**Assignment:** Return all lines of the data in which the string "font" occurs.

**Dataset content:**
....

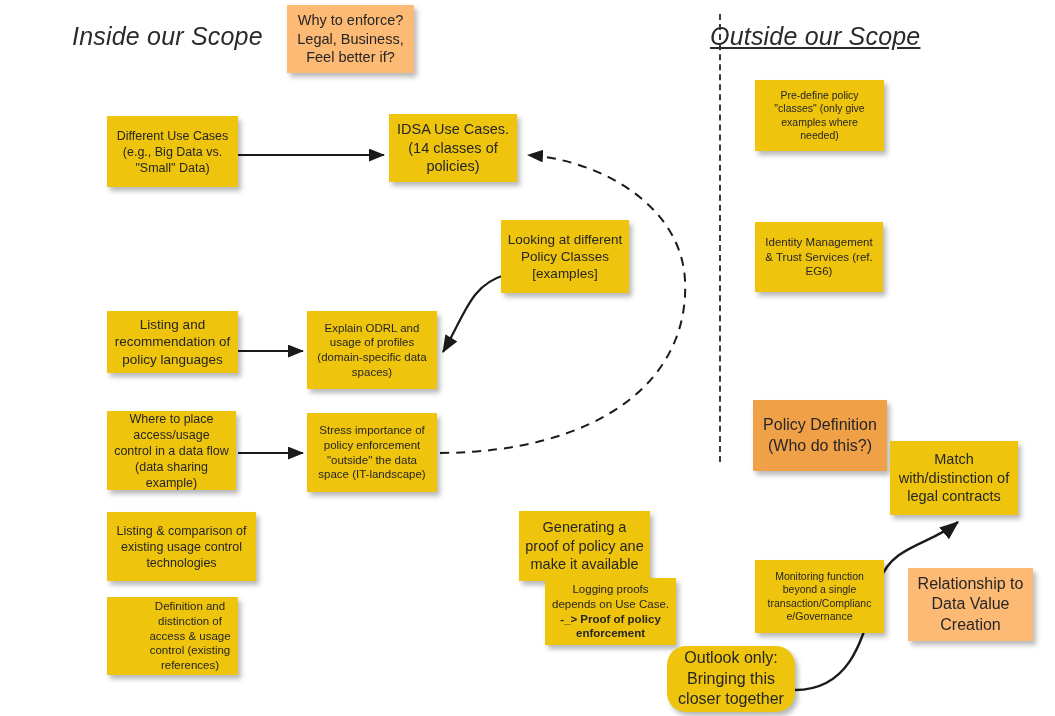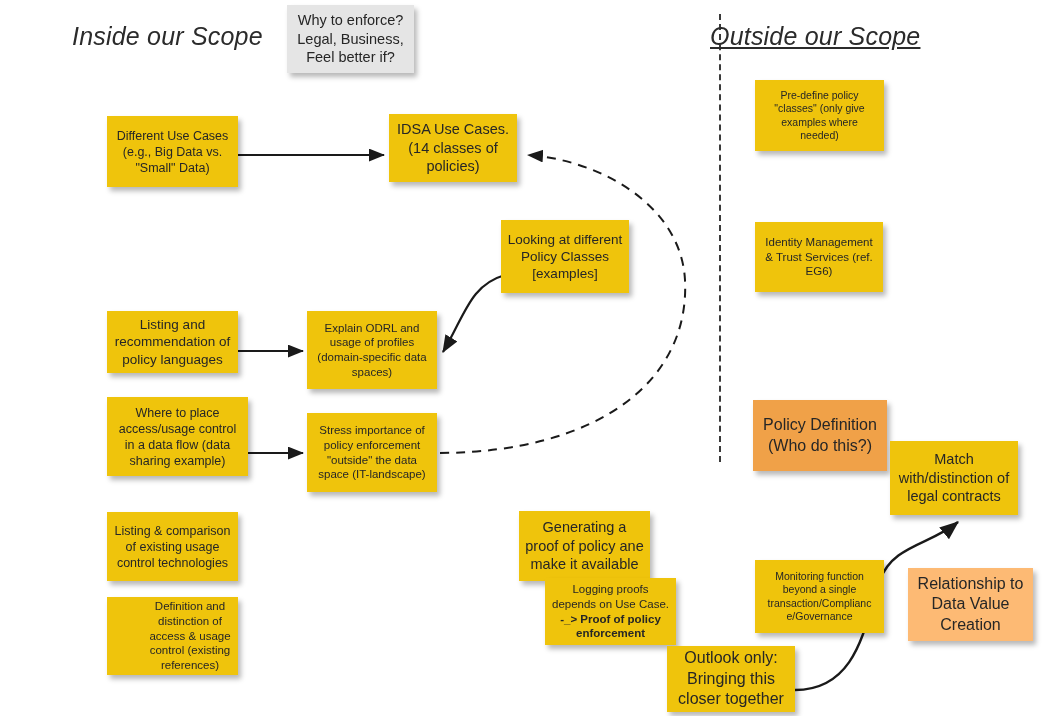--- a/index.html
+++ b/index.html
@@ -34,21 +34,21 @@
     justify-content:center;
     text-align:center;
     color:#262626;
     line-height:1.28;
     padding:4px 6px;
     box-shadow:3px 4px 5px rgba(0,0,0,.28);
   }
   .note span{display:block;width:100%;}
   .yellow{background:#efc40c;}
   .orange{background:#f0a148;}
-  .pink{background:#e5e5e5;}
+  .pink{background:#fdba74;}
   .teal{background:#fdba74;}
 
   .fs15{font-size:14.5px;}
   .fs14{font-size:13.5px;}
   .fs13{font-size:12.5px;}
   .fs12{font-size:11.5px;}
   .fs11{font-size:10.5px;}
   .fs8{font-size:7.6px;line-height:1.5;}
   .fs16{font-size:16px;}
 
@@ -106,46 +106,46 @@
 
   <div class="note yellow fs14" style="left:107px;top:311px;width:131px;height:62px;">
     <span>Listing and recommendation of policy languages</span>
   </div>
 
   <div class="note yellow fs12" style="left:307px;top:311px;width:130px;height:78px;">
     <span>Explain ODRL and usage of profiles (domain-specific data spaces)</span>
   </div>
 
 
-  <div class="note yellow fs13" style="left:107px;top:397px;width:141px;height:79px;align-items:center;">
+  <div class="note yellow fs13" style="left:107px;top:411px;width:129px;height:79px;align-items:center;">
     <span>Where to place access/usage control in a data flow (data sharing example)</span>
   </div>
 
   <div class="note yellow fs12" style="left:307px;top:413px;width:130px;height:79px;">
     <span>Stress importance of policy enforcement "outside" the data space (IT-landscape)</span>
   </div>
 
-  <div class="note yellow fs13" style="left:107px;top:512px;width:131px;height:69px;">
+  <div class="note yellow fs13" style="left:107px;top:512px;width:149px;height:69px;">
     <span>Listing &amp; comparison of existing usage control technologies</span>
   </div>
 
   <div class="note yellow fs12" style="left:107px;top:597px;width:131px;height:78px;padding-left:41px;">
     <span>Definition and distinction of access &amp; usage control (existing references)</span>
   </div>
 
   <div class="note yellow fs15" style="left:519px;top:511px;width:131px;height:70px;">
     <span>Generating a proof of policy ane make it available</span>
   </div>
 
   <div class="note yellow fs12" style="left:545px;top:578px;width:131px;height:67px;flex-direction:column;">
     <span>Logging proofs depends on Use Case.</span>
     <span class="b">-_&gt; Proof of policy enforcement</span>
   </div>
 
-  <div class="note yellow fs16" style="left:667px;top:646px;width:128px;height:66px;">
+  <div class="note yellow fs16" style="left:667px;top:646px;width:128px;height:66px;border-radius:19px;">
     <span>Outlook only: Bringing this closer together</span>
   </div>
 
   <div class="note yellow fs11" style="left:755px;top:80px;width:129px;height:71px;">
     <span>Pre-define policy "classes" (only give examples where needed)</span>
   </div>
 
   <div class="note yellow fs12" style="left:755px;top:222px;width:128px;height:70px;">
     <span>Identity Management &amp; Trust Services (ref. EG6)</span>
   </div>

....

**Solved problem:**
   .fs15{font-size:14.5px;}
   .fs14{font-size:13.5px;}
   .fs13{font-size:12.5px;}
   .fs12{font-size:11.5px;}
   .fs11{font-size:10.5px;}
   .fs8{font-size:7.6px;line-height:1.5;}
   .fs16{font-size:16px;}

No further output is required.